WHAT TO WORK ON >> The answer must be every line from the listing that holds the string "Short".

--------------------------------------------------

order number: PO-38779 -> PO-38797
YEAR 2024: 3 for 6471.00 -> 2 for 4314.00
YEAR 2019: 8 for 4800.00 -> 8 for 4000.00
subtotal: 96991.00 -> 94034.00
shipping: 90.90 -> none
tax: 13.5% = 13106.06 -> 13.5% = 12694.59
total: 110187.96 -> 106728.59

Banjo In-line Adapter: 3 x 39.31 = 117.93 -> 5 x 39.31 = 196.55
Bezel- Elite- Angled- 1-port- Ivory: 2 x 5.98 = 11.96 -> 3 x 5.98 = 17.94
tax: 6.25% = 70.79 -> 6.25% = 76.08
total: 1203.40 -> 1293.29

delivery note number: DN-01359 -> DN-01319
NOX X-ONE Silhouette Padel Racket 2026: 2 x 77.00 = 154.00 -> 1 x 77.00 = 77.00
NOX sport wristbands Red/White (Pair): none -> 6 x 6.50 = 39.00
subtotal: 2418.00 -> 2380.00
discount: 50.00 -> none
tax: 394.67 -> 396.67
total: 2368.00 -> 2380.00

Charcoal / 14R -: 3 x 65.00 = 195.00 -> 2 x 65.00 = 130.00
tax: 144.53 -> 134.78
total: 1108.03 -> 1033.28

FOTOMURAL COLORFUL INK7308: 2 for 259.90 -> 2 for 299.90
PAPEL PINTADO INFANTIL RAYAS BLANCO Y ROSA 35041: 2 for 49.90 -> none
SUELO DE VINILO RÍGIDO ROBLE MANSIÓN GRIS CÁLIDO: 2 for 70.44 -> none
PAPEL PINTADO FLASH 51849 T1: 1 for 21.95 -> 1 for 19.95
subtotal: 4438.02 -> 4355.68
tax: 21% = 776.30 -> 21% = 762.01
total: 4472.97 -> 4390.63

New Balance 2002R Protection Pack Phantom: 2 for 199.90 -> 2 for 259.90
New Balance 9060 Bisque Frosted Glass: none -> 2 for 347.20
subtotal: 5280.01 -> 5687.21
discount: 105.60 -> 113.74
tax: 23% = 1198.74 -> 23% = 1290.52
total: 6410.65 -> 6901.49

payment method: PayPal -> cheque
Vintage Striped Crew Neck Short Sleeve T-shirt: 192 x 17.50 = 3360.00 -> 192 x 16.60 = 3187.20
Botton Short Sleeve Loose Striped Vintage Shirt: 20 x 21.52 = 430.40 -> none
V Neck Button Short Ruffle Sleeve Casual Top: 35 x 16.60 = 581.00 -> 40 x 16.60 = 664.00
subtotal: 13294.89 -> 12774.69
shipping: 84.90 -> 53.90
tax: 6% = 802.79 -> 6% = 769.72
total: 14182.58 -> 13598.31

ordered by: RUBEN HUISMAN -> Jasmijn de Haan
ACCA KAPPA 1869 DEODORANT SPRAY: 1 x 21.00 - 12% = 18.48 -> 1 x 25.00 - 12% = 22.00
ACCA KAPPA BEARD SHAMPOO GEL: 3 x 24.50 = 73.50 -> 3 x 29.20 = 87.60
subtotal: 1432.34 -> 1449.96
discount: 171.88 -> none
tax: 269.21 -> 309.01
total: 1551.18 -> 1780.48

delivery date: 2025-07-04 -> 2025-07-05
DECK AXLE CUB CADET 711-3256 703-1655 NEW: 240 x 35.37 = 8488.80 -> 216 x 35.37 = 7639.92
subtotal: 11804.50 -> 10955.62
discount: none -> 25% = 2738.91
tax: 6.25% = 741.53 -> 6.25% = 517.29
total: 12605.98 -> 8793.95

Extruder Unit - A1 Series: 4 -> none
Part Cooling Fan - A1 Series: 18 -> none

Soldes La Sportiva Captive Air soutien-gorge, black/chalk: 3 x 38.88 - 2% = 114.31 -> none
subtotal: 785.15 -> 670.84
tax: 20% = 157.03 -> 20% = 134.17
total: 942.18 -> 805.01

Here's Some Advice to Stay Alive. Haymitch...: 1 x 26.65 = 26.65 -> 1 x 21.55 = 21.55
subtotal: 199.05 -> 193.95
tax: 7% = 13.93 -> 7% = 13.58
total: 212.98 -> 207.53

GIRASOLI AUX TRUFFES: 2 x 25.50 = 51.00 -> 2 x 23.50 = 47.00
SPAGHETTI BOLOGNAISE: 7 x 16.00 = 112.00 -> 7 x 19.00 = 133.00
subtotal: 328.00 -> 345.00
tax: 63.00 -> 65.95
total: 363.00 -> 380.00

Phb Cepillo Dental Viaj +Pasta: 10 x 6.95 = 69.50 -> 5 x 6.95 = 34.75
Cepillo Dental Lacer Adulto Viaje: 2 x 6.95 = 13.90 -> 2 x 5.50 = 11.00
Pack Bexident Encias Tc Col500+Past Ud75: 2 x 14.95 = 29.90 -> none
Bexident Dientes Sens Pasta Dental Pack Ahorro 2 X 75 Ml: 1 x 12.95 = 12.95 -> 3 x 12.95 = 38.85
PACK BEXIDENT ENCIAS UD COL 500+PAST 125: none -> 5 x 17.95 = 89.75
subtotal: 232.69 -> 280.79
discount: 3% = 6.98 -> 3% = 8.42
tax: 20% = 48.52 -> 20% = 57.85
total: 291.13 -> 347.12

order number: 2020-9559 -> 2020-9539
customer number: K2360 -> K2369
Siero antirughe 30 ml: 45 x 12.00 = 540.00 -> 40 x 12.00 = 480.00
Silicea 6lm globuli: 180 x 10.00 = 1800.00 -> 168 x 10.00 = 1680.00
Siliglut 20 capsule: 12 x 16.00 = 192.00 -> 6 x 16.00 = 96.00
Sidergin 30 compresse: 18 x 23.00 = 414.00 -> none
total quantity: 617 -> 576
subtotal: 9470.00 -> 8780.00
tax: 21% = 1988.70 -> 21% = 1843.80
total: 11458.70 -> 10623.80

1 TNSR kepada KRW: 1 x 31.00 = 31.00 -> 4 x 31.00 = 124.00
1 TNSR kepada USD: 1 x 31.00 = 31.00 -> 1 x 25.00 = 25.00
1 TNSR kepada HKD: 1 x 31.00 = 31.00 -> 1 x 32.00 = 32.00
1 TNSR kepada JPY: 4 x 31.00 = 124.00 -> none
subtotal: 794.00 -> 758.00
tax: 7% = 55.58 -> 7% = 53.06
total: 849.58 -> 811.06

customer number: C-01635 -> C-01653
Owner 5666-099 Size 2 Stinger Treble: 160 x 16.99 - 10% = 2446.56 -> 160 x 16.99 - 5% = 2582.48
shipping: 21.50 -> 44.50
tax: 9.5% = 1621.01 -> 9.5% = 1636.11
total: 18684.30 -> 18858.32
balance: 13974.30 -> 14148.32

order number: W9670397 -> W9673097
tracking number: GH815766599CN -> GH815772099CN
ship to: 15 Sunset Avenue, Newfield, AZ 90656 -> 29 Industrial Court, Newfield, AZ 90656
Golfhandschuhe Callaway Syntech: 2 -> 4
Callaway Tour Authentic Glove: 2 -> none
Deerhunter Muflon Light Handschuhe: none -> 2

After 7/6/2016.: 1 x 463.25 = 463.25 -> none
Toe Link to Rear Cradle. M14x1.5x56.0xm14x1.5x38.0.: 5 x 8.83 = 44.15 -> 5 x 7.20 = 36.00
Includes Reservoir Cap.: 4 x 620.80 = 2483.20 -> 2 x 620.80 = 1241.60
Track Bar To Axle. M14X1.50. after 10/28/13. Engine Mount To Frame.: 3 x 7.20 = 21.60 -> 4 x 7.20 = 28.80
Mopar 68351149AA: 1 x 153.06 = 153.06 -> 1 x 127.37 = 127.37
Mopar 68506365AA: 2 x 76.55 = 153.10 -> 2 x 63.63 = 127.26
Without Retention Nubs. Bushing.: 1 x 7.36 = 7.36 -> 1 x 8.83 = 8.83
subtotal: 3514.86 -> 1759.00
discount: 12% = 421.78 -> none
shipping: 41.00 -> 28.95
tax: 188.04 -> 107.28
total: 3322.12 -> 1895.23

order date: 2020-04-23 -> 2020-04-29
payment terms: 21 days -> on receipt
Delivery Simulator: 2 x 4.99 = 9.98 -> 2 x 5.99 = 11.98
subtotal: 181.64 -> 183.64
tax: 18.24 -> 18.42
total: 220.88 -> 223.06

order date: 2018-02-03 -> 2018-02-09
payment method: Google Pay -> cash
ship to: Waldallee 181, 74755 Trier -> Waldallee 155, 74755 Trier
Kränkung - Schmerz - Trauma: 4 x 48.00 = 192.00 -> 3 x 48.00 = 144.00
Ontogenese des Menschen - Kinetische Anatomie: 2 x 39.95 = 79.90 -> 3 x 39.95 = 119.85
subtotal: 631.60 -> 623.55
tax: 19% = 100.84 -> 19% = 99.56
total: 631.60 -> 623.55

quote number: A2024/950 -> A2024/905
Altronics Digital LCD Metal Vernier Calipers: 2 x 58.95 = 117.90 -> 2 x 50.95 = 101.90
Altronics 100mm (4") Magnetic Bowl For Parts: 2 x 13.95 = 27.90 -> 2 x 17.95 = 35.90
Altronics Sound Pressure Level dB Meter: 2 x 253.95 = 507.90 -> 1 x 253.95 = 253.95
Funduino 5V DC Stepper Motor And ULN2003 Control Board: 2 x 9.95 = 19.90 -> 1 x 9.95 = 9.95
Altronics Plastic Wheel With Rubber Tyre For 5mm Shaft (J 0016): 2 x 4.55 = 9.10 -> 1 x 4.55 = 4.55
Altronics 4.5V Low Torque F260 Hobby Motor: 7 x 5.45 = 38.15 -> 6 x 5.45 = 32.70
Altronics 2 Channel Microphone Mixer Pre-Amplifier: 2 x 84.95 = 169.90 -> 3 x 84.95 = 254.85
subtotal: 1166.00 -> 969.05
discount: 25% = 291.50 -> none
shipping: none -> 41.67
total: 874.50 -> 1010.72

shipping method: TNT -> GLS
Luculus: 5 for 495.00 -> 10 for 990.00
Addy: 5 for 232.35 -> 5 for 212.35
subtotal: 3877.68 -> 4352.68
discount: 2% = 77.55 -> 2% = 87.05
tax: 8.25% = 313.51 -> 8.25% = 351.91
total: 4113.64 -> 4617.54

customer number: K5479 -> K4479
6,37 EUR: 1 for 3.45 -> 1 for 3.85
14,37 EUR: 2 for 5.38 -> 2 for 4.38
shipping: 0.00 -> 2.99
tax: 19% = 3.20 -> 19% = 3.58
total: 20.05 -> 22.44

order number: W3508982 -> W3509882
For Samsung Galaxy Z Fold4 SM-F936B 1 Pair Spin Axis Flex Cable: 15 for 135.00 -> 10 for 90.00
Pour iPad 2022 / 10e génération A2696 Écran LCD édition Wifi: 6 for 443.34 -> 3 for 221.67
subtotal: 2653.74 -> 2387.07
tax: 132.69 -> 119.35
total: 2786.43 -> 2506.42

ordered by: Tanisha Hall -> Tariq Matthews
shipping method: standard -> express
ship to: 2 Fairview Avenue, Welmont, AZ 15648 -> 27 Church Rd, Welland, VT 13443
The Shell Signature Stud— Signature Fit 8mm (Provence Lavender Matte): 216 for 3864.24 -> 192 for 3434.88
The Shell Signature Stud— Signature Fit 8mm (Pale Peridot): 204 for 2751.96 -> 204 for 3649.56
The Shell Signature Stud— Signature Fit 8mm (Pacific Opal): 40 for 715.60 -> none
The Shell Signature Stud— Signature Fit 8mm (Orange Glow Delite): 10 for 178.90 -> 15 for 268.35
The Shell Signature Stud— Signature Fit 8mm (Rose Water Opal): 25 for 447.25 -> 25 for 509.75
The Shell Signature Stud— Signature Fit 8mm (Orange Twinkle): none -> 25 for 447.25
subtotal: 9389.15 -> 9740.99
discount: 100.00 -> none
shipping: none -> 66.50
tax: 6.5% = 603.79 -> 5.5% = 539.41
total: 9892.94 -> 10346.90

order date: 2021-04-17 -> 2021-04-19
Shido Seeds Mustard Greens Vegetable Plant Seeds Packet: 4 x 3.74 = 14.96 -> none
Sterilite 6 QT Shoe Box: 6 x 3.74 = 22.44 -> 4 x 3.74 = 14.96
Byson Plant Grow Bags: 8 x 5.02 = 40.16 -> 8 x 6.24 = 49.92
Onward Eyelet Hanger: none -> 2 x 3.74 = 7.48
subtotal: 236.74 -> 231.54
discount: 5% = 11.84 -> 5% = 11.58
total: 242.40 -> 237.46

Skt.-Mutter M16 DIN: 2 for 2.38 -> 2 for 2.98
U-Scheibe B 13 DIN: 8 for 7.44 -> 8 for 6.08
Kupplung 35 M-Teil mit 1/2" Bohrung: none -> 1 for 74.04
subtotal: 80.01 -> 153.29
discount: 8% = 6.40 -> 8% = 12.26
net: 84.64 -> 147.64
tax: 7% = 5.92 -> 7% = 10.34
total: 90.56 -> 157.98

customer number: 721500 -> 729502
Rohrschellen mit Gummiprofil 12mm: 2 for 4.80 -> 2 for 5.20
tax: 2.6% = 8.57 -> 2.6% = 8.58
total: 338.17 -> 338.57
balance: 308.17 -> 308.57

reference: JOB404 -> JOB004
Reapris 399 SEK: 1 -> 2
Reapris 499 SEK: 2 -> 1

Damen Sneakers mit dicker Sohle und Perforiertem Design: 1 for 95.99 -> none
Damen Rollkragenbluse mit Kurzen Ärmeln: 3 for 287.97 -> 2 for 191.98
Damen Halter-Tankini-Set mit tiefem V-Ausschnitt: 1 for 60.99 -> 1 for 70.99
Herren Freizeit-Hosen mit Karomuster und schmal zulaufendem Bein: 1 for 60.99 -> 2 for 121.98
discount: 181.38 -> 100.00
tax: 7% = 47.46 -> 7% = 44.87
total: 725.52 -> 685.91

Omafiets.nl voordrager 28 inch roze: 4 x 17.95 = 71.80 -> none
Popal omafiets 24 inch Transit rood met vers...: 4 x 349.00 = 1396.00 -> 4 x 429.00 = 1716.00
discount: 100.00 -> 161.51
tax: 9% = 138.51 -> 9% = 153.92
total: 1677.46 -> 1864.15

--------------------------------------------------

SOLUTION TO THIS TASK >>
Vintage Striped Crew Neck Short Sleeve T-shirt: 192 x 17.50 = 3360.00 -> 192 x 16.60 = 3187.20
Botton Short Sleeve Loose Striped Vintage Shirt: 20 x 21.52 = 430.40 -> none
V Neck Button Short Ruffle Sleeve Casual Top: 35 x 16.60 = 581.00 -> 40 x 16.60 = 664.00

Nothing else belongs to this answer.